Only one stretch of the data below should be repeated: the lines from the line containing "Songbird Metal Tray: 3 -> 4" through the line containing "total quantity: 10 -> 13", inclusive, exactly as they are.

━━━ SOURCE DATA

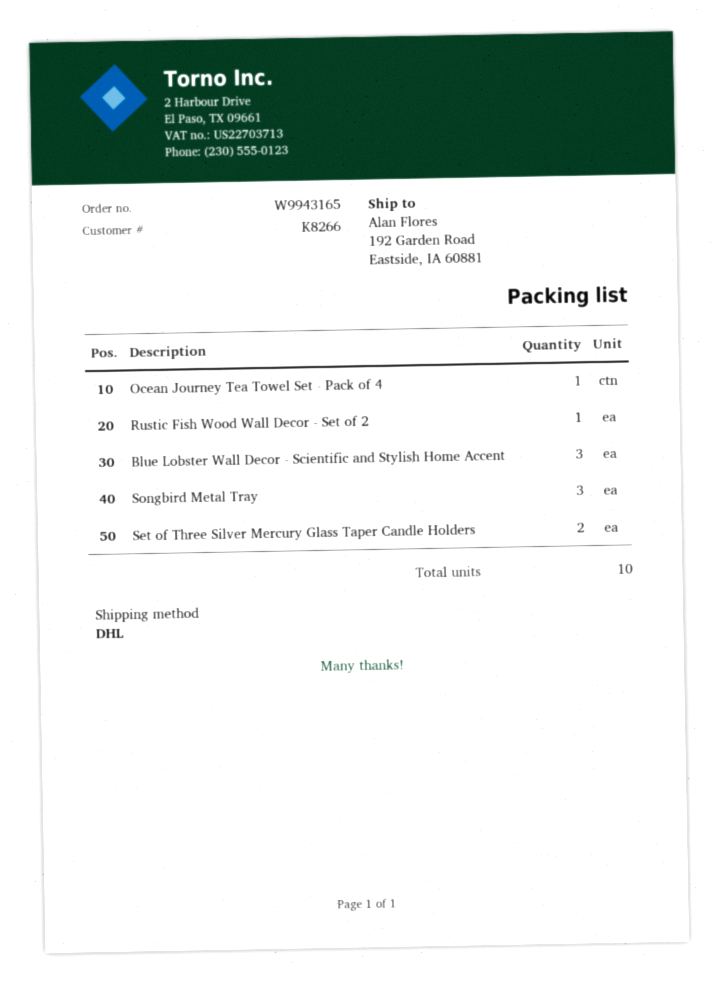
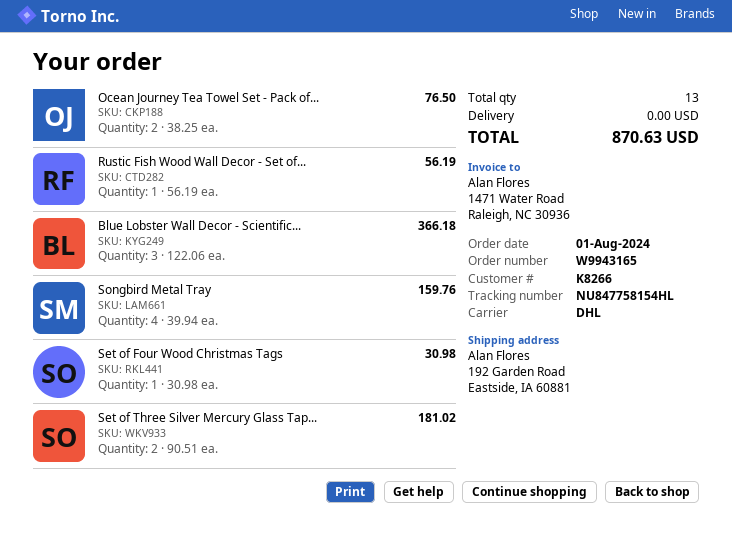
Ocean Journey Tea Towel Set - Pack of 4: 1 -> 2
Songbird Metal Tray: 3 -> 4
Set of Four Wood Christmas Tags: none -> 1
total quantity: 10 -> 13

━━━━━━
━━━ SOURCE DATA

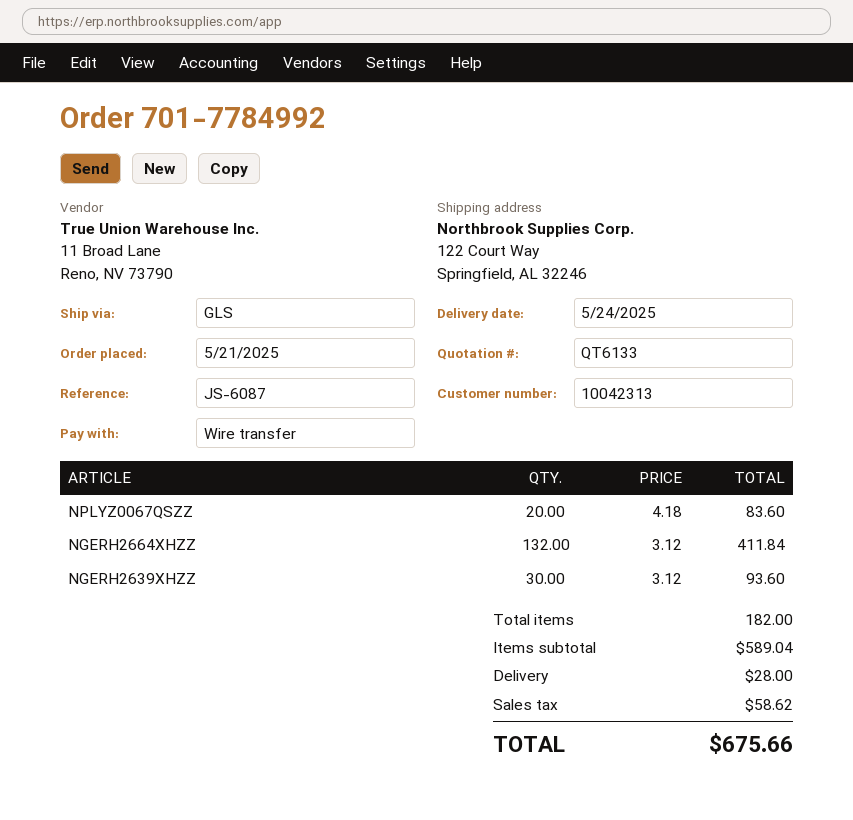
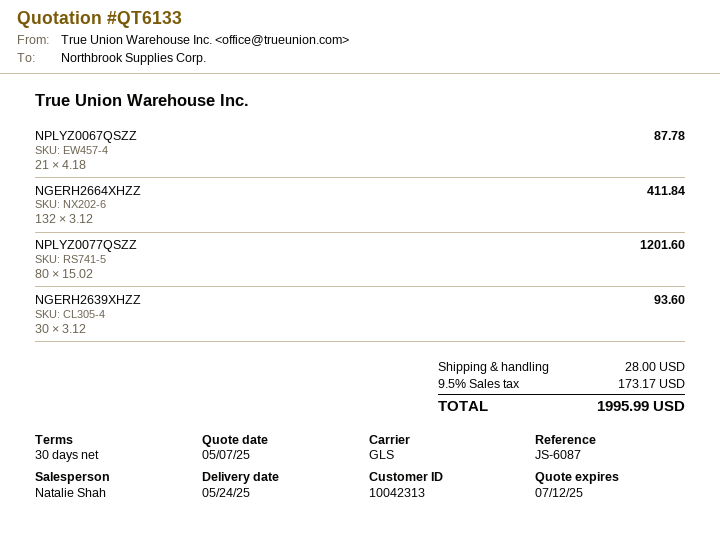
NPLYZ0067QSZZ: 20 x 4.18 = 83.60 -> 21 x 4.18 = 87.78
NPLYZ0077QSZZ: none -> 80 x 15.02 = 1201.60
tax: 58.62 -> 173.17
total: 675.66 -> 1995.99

━━━━━━
━━━ SOURCE DATA

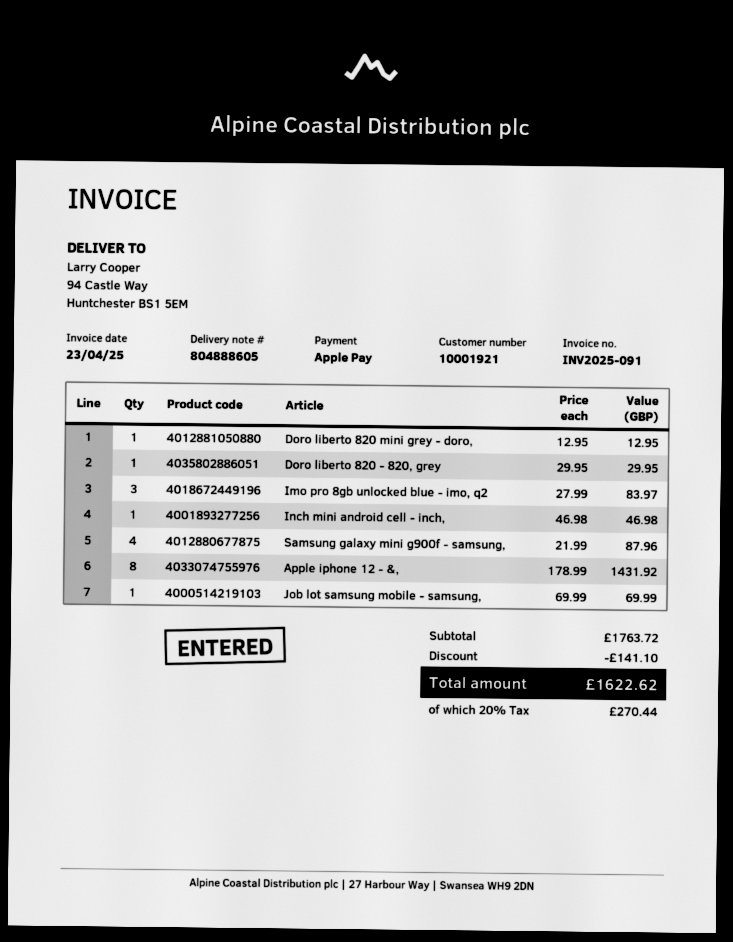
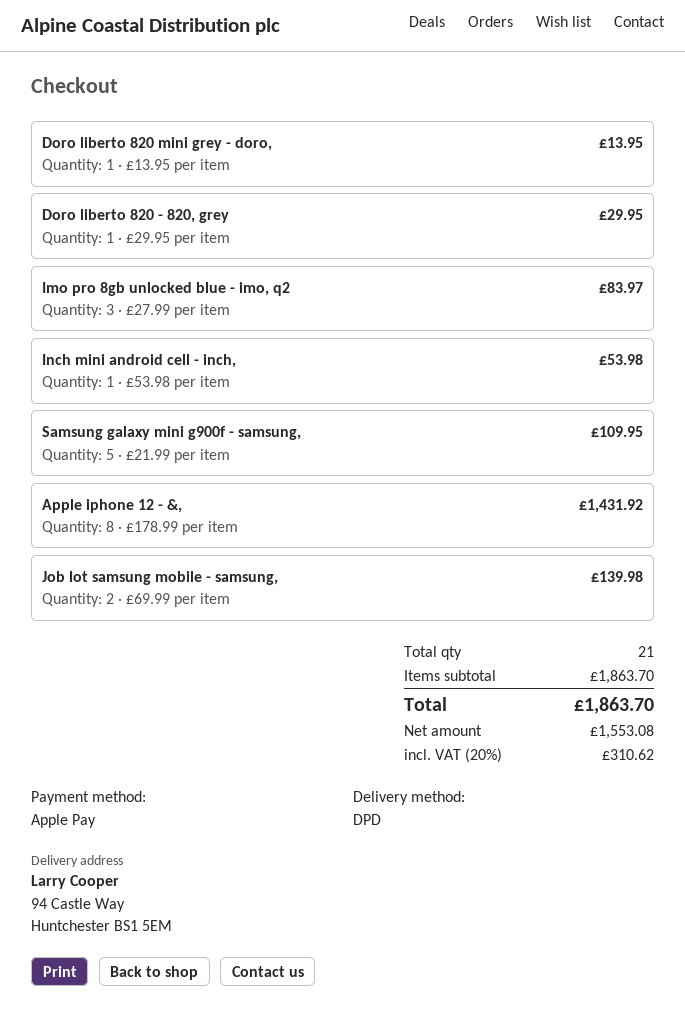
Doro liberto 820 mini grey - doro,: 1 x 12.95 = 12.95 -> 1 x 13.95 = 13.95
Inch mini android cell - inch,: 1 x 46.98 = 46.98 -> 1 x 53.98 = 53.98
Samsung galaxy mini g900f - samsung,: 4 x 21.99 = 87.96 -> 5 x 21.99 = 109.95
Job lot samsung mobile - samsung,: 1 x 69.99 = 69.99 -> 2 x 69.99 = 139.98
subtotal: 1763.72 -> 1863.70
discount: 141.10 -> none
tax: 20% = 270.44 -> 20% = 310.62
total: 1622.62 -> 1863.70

━━━━━━

§ YOUR SOLUTION:
Songbird Metal Tray: 3 -> 4
Set of Four Wood Christmas Tags: none -> 1
total quantity: 10 -> 13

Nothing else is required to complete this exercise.